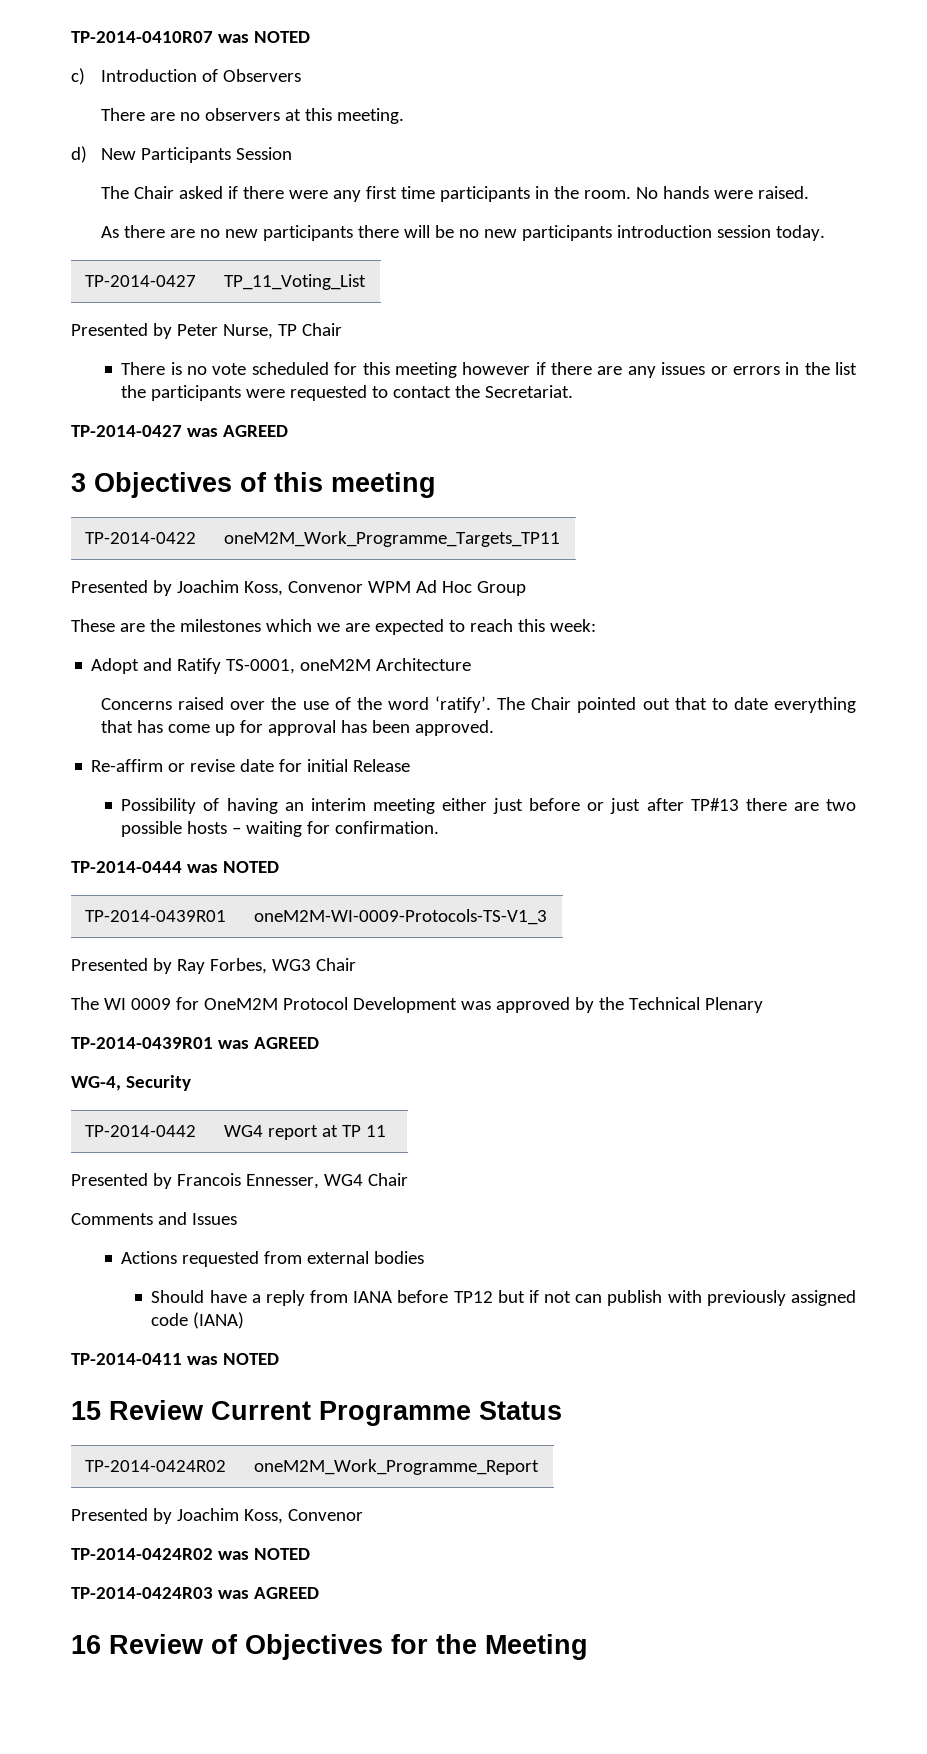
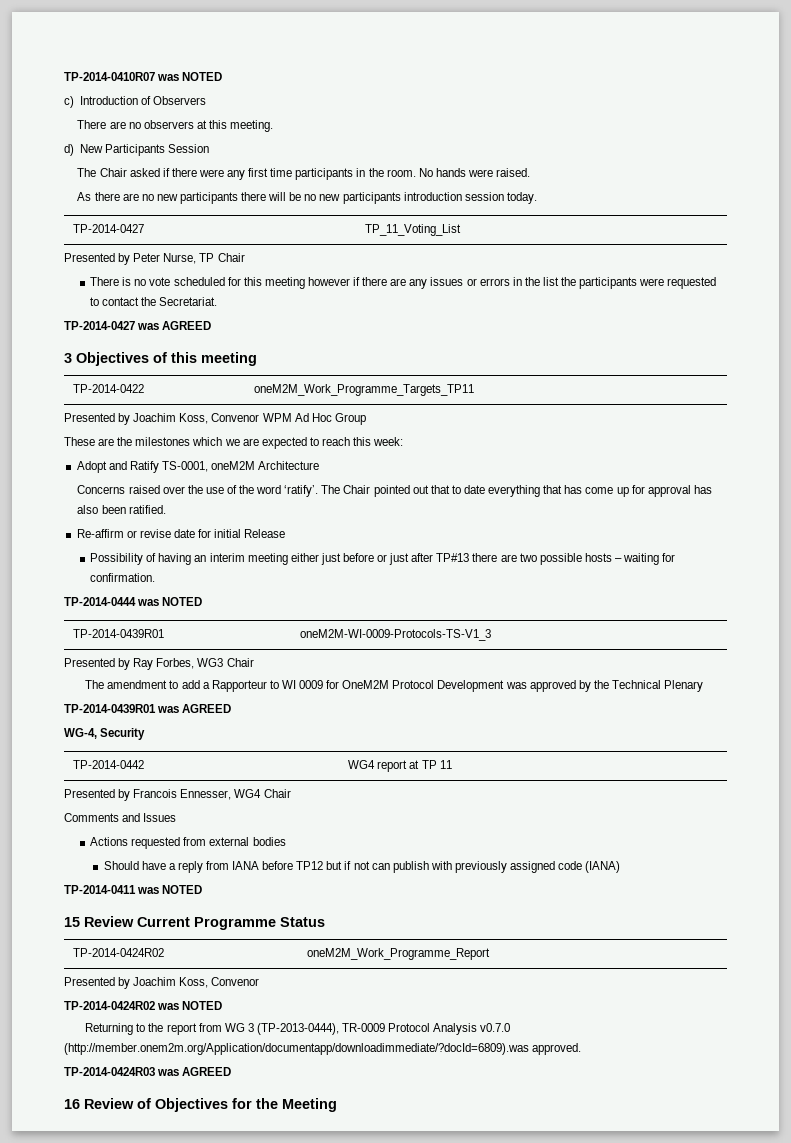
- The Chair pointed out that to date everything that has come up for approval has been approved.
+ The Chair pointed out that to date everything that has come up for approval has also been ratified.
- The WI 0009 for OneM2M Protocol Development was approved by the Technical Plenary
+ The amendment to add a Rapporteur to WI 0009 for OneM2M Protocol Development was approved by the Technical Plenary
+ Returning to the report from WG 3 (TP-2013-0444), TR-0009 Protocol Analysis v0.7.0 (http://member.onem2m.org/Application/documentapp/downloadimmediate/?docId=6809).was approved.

--

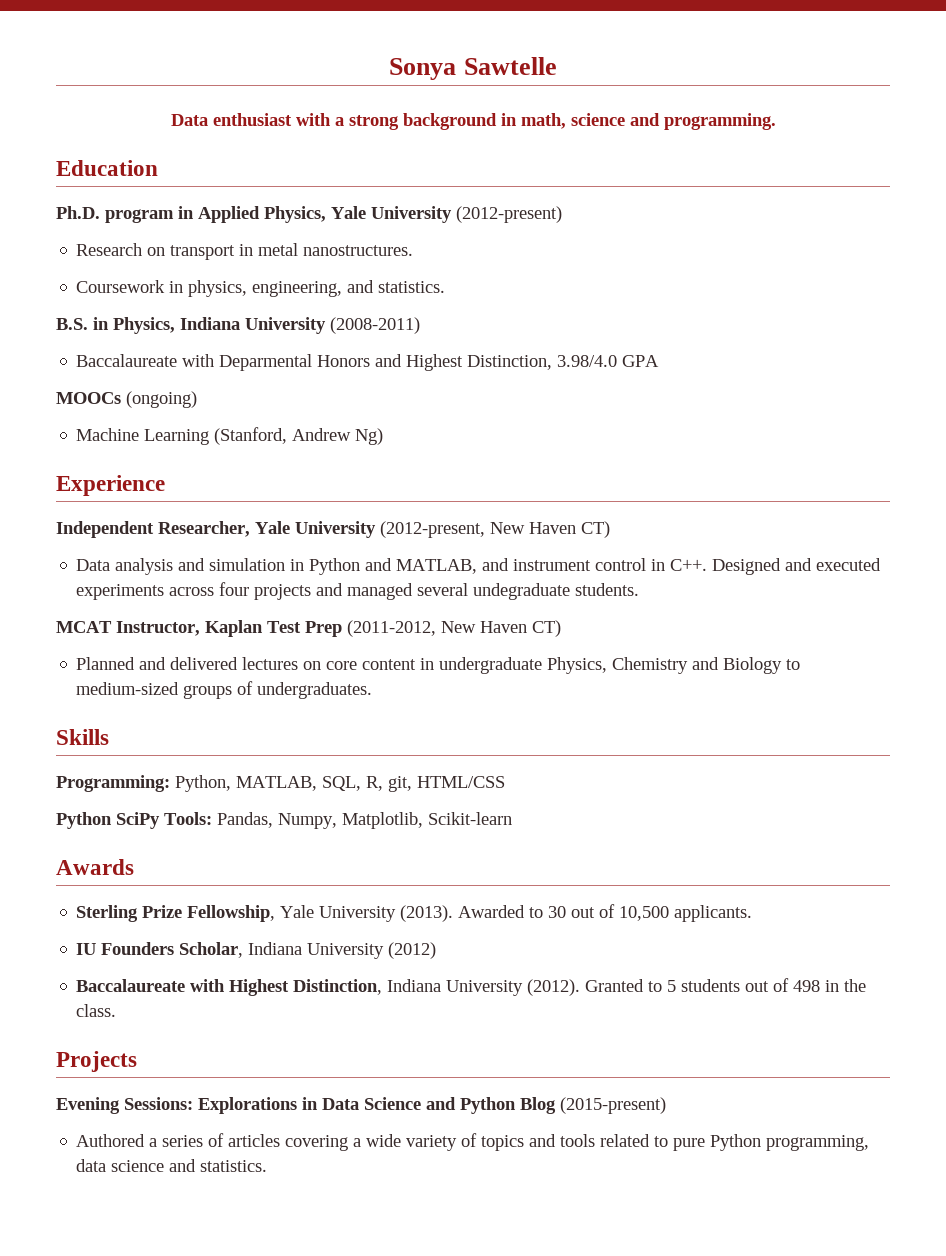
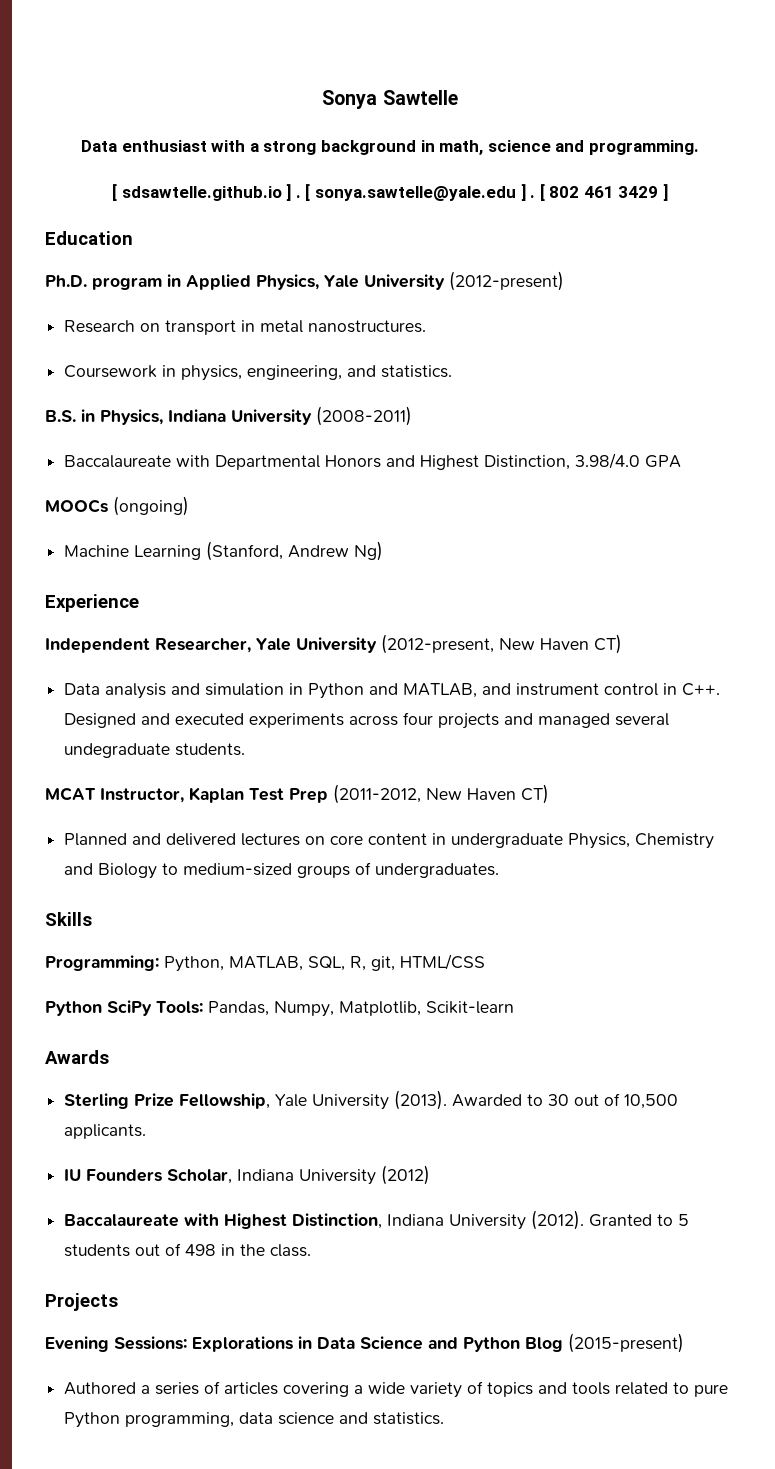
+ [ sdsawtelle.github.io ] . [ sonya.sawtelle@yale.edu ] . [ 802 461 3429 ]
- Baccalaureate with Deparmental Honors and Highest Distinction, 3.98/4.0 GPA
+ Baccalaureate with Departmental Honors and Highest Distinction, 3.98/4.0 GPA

TASK DIRECTIONS = Using only the listing above, restate exactly the lines from the line containing "- Baccalaureate with" through the line containing "Departmental Honors and Highest Distinction, 3.98/4.0 GPA", both included.

RESPONSE =
- Baccalaureate with Deparmental Honors and Highest Distinction, 3.98/4.0 GPA
+ Baccalaureate with Departmental Honors and Highest Distinction, 3.98/4.0 GPA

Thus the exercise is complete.